# Activity
Repeat the data exactly. Pictures stay out.

[Start of Attachment]

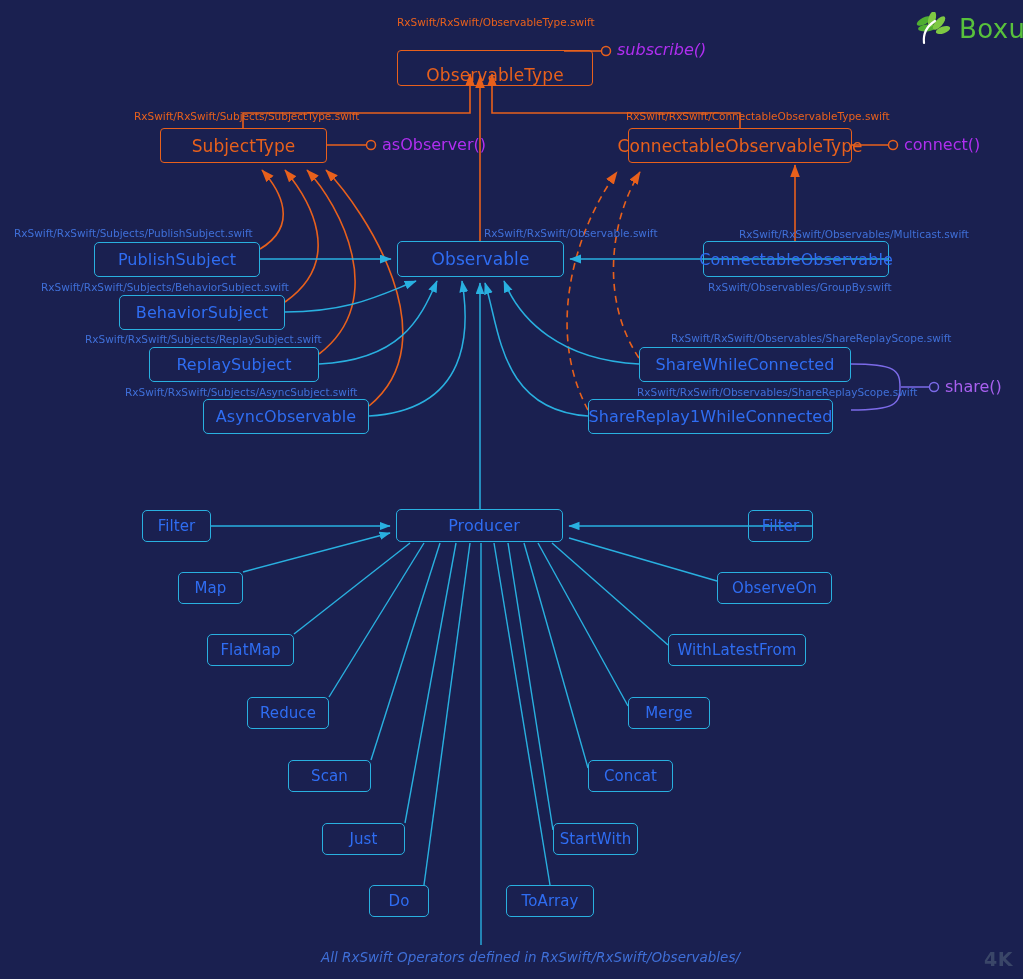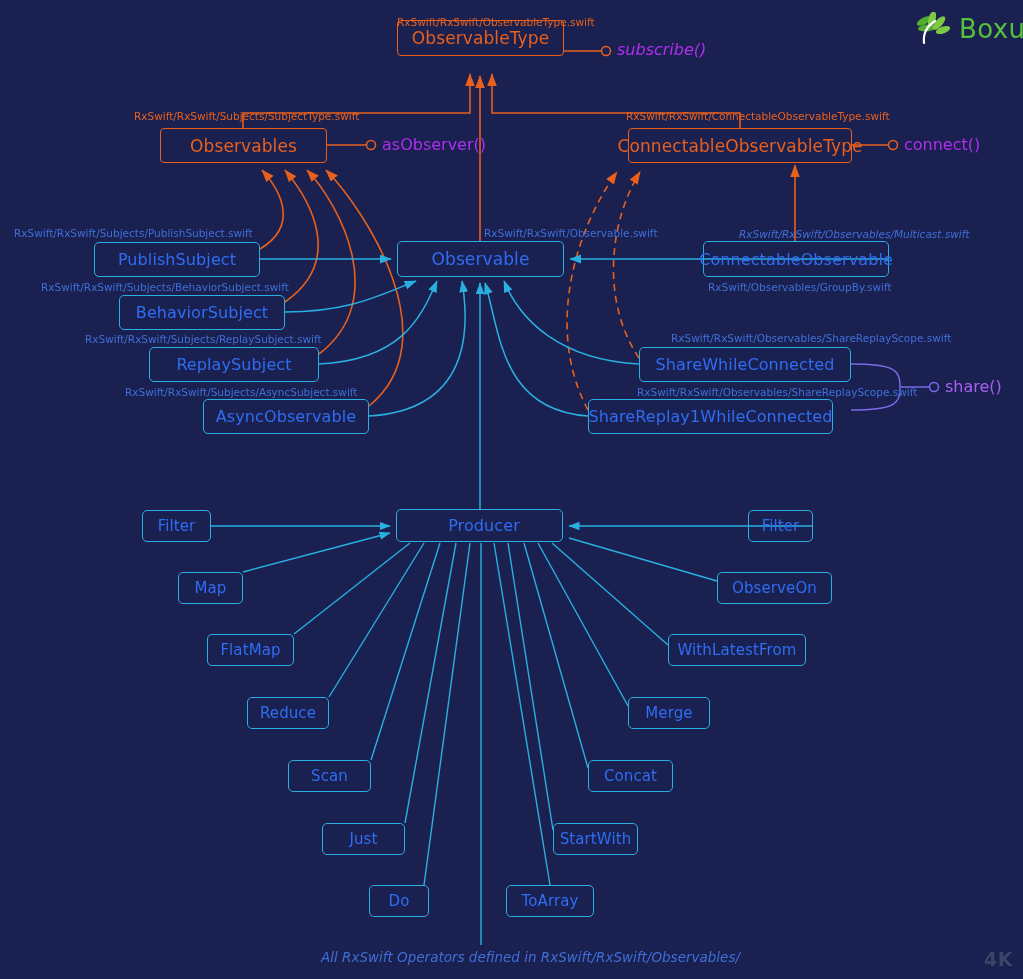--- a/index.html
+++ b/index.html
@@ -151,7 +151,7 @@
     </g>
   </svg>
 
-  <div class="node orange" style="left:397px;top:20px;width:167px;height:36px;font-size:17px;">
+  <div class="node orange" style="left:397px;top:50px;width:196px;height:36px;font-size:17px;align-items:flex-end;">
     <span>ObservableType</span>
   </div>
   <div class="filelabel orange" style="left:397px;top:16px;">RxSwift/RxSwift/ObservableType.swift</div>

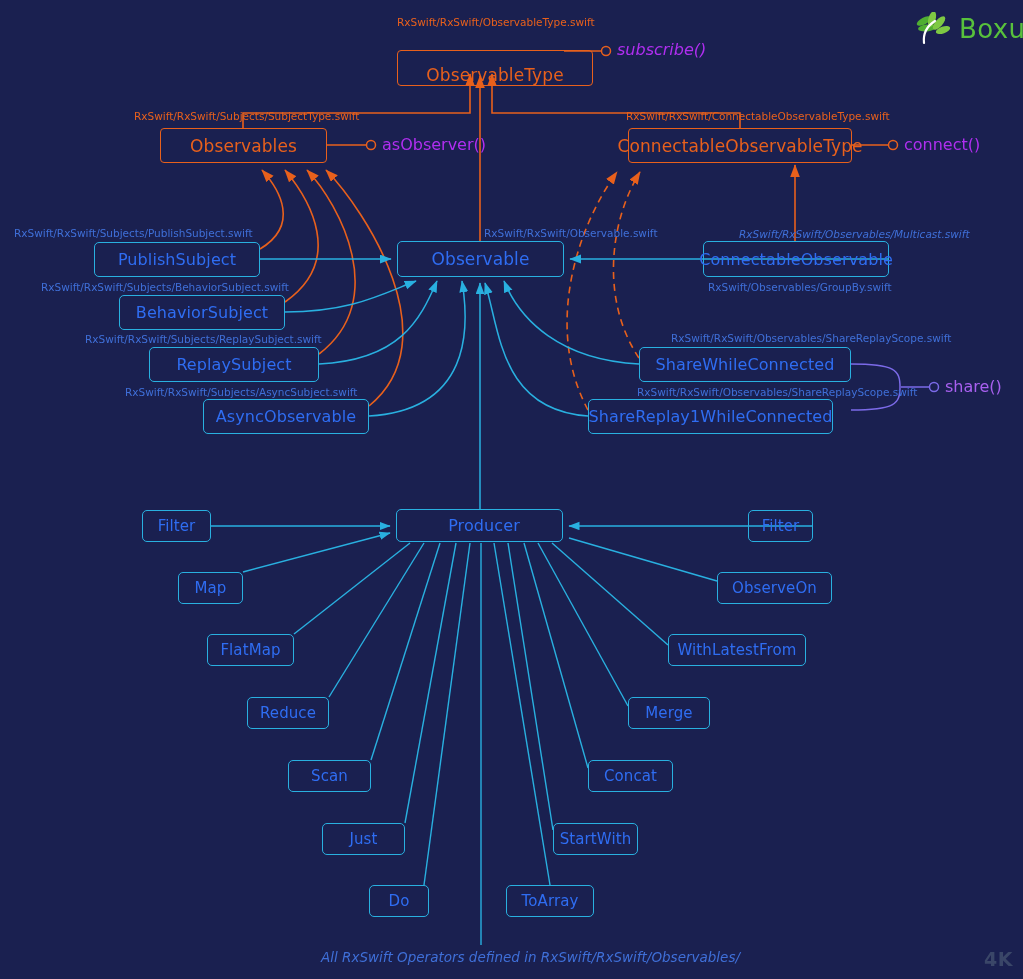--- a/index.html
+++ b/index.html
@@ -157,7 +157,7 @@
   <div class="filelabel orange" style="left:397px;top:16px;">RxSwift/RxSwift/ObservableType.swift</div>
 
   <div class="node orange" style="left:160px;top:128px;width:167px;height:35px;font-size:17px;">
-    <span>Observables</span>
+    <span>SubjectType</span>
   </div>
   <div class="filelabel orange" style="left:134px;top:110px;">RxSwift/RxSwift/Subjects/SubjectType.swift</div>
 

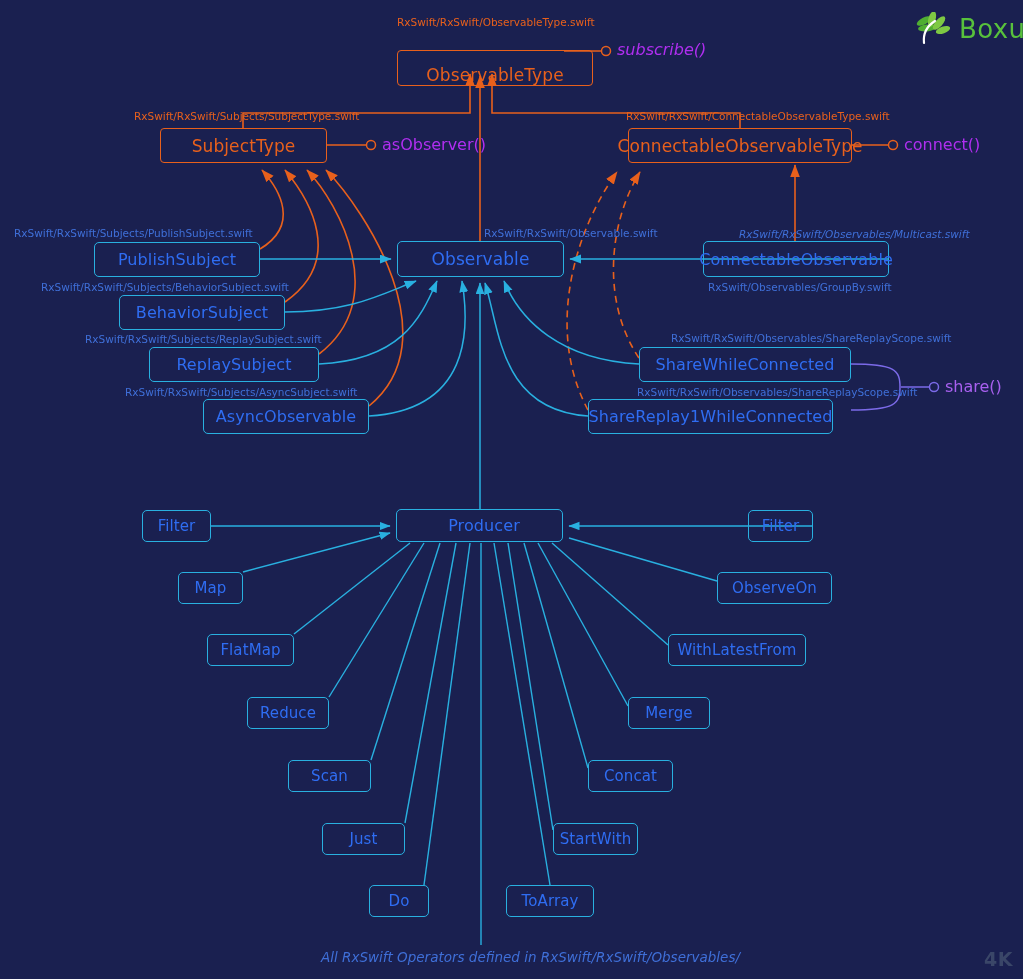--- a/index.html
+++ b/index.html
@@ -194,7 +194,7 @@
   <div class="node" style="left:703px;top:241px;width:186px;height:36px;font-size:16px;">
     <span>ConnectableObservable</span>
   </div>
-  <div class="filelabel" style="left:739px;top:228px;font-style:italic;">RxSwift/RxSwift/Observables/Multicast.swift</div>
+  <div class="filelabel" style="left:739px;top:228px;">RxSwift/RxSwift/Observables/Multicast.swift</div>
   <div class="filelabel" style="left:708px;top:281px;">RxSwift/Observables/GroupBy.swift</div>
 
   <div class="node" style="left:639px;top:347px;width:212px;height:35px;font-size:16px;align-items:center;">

[End of Attachment]

# Problem solution
--- a/index.html
+++ b/index.html
@@ -151,7 +151,7 @@
     </g>
   </svg>
 
-  <div class="node orange" style="left:397px;top:20px;width:167px;height:36px;font-size:17px;">
+  <div class="node orange" style="left:397px;top:50px;width:196px;height:36px;font-size:17px;align-items:flex-end;">
     <span>ObservableType</span>
   </div>
   <div class="filelabel orange" style="left:397px;top:16px;">RxSwift/RxSwift/ObservableType.swift</div>

--- a/index.html
+++ b/index.html
@@ -157,7 +157,7 @@
   <div class="filelabel orange" style="left:397px;top:16px;">RxSwift/RxSwift/ObservableType.swift</div>
 
   <div class="node orange" style="left:160px;top:128px;width:167px;height:35px;font-size:17px;">
-    <span>Observables</span>
+    <span>SubjectType</span>
   </div>
   <div class="filelabel orange" style="left:134px;top:110px;">RxSwift/RxSwift/Subjects/SubjectType.swift</div>
 

--- a/index.html
+++ b/index.html
@@ -194,7 +194,7 @@
   <div class="node" style="left:703px;top:241px;width:186px;height:36px;font-size:16px;">
     <span>ConnectableObservable</span>
   </div>
-  <div class="filelabel" style="left:739px;top:228px;font-style:italic;">RxSwift/RxSwift/Observables/Multicast.swift</div>
+  <div class="filelabel" style="left:739px;top:228px;">RxSwift/RxSwift/Observables/Multicast.swift</div>
   <div class="filelabel" style="left:708px;top:281px;">RxSwift/Observables/GroupBy.swift</div>
 
   <div class="node" style="left:639px;top:347px;width:212px;height:35px;font-size:16px;align-items:center;">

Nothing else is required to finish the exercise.